(Records drawn from a dataset)
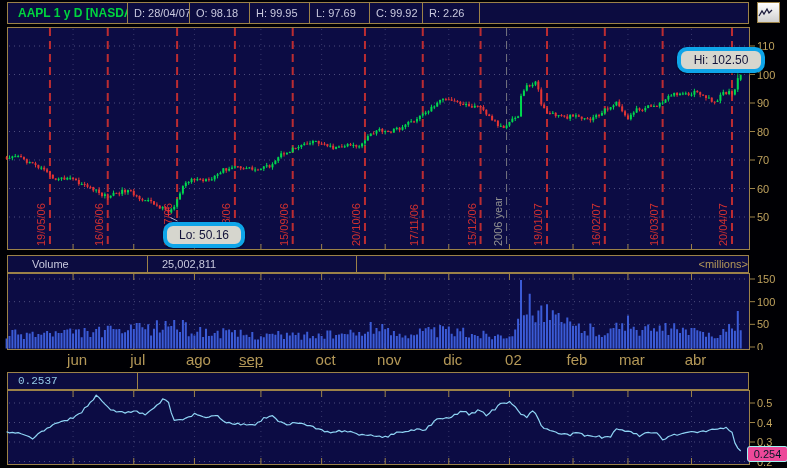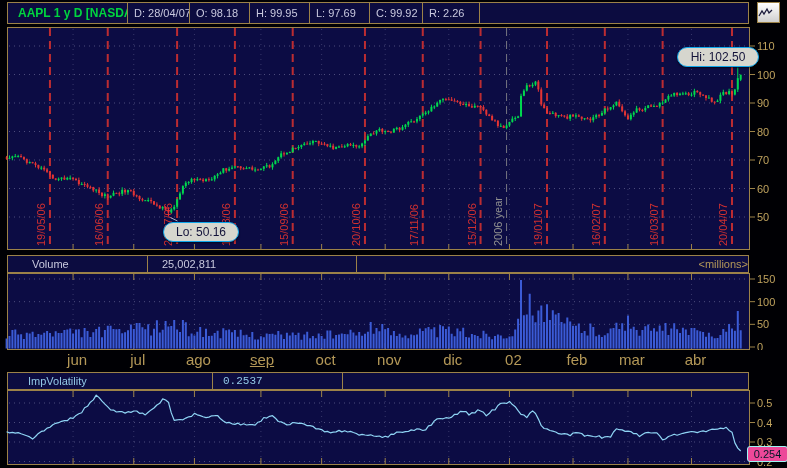--- a/index.html
+++ b/index.html
@@ -26,7 +26,7 @@
            align-items:center;justify-content:center;}
   .monthrow{position:absolute;left:0;top:350px;width:787px;height:17px;}
   .monthrow span{position:absolute;top:1px;width:34px;text-align:center;font-size:15px;color:#b49858;}
-  .pill{position:absolute;height:18px;border:1px solid #0ea5e9;background:#d6d6ce;color:#13133a;
+  .pill{position:absolute;height:18px;border:4px solid #0ea5e9;background:#d6d6ce;color:#13133a;
         border-radius:10px;font-size:12px;display:flex;align-items:center;justify-content:center;
         box-shadow:0 1px 2px rgba(0,0,0,.6);}
   .lo{left:163px;top:222px;width:74px;}

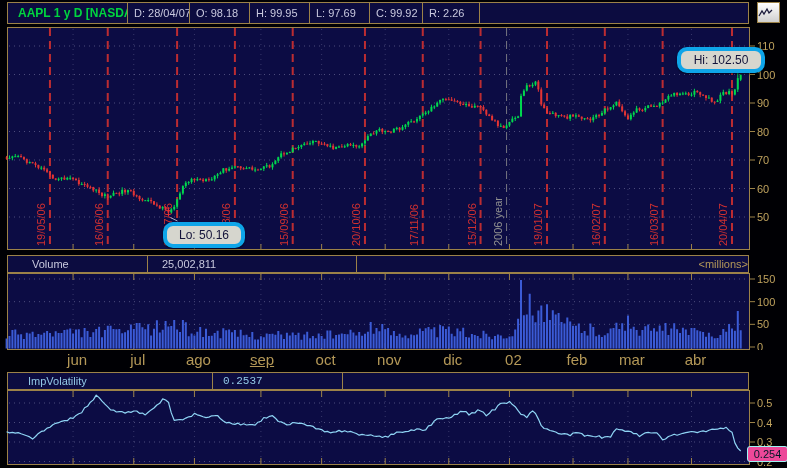--- a/index.html
+++ b/index.html
@@ -713,7 +713,7 @@
       <span style="left: 60.07px;">jun</span>
       <span style="left: 120.76px;">jul</span>
       <span style="left: 181.45px;">ago</span>
-      <span style="left: 245px; text-decoration: underline;">sep</span>
+      <span style="left: 234px; text-decoration: underline;">sep</span>
       <span style="left: 308.61px;">oct</span>
       <span style="left: 372.19px;">nov</span>
       <span style="left: 435.77px;">dic</span>

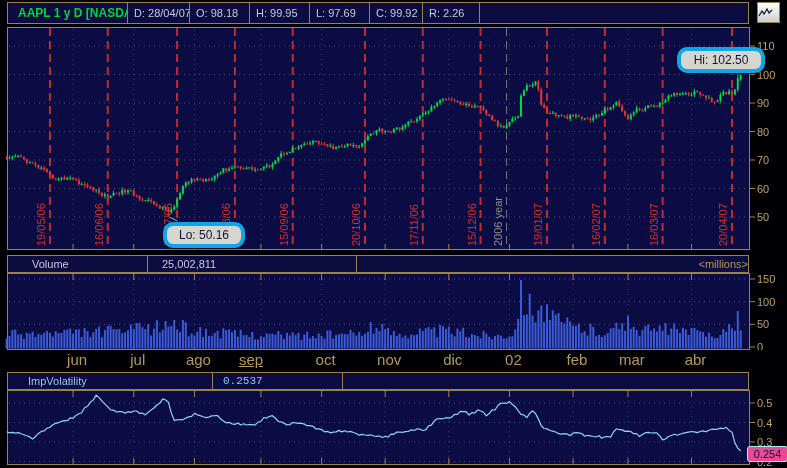--- a/index.html
+++ b/index.html
@@ -724,7 +724,6 @@
     </div>
 
   <div class="band ivhdr">
-    <div class="cell w205">ImpVolatility</div>
     <div class="cell w130">0.2537</div>
     <div class="cell last"></div>
   </div>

__Required action__
Return only the number of lines in the data above that include the word "center".

__Answer to this problem__
3